BEGIN DATA RECORDS
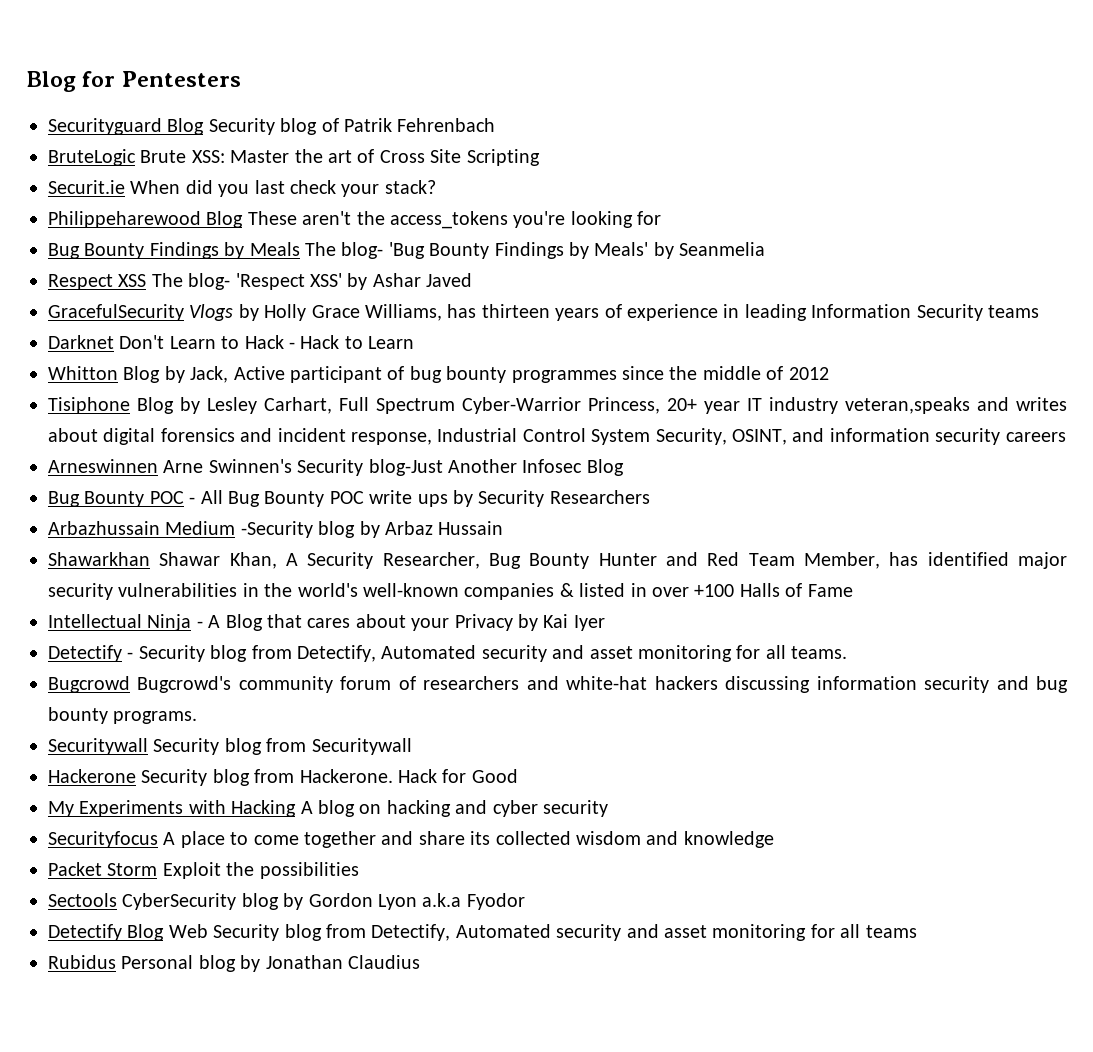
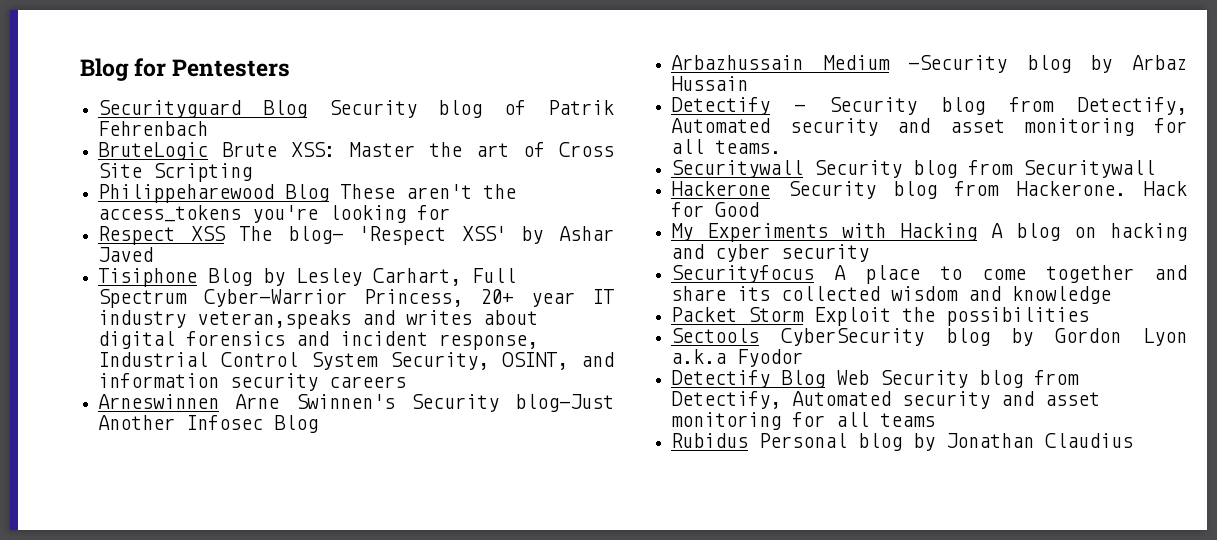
[48,180,436,197] // Securit.ie When did you last check your stack? -> (253, 172) none
[48,242,766,259] // Bug Bounty Findings by Meals The blog- 'Bug Bounty Findings by Meals' by Seanmelia -> (451, 212) none
[48,304,1039,321] [48,335,415,349] [48,366,829,383] // GracefulSecurity Vlogs by Holly Grace Williams, has thirteen years of experience in leading Information Security teams // Darknet Don't Learn to Hack - Hack to Learn // Whitton Blog by Jack, Active participant of bug bounty programmes since the middle of 2012 -> (154, 254) none
[48,490,650,507] // Bug Bounty POC - All Bug Bounty POC write ups by Security Researchers -> (319, 424) none
[48,552,1068,569] [48,583,853,600] [48,614,605,631] // Shawarkhan Shawar Khan, A Security Researcher, Bug Bounty Hunter and Red Team Member, has identified major security vulnerabilities in the world's well-known companies & listed in over +100 Halls of Fame // Intellectual Ninja - A Blog that cares about your Privacy by Kai Iyer -> (749, 83) none
[48,676,1068,693] [48,707,198,724] // Bugcrowd Bugcrowd's community forum of researchers and white-hat hackers discussing information security and bug bounty programs. -> (782, 147) none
END DATA RECORDS
### AIM OF THE TASK
Read through the data above. Report each line that has the word "your".

### OUTPUT FOR THIS EXERCISE
[48,180,436,197] // Securit.ie When did you last check your stack? -> (253, 172) none
[48,552,1068,569] [48,583,853,600] [48,614,605,631] // Shawarkhan Shawar Khan, A Security Researcher, Bug Bounty Hunter and Red Team Member, has identified major security vulnerabilities in the world's well-known companies & listed in over +100 Halls of Fame // Intellectual Ninja - A Blog that cares about your Privacy by Kai Iyer -> (749, 83) none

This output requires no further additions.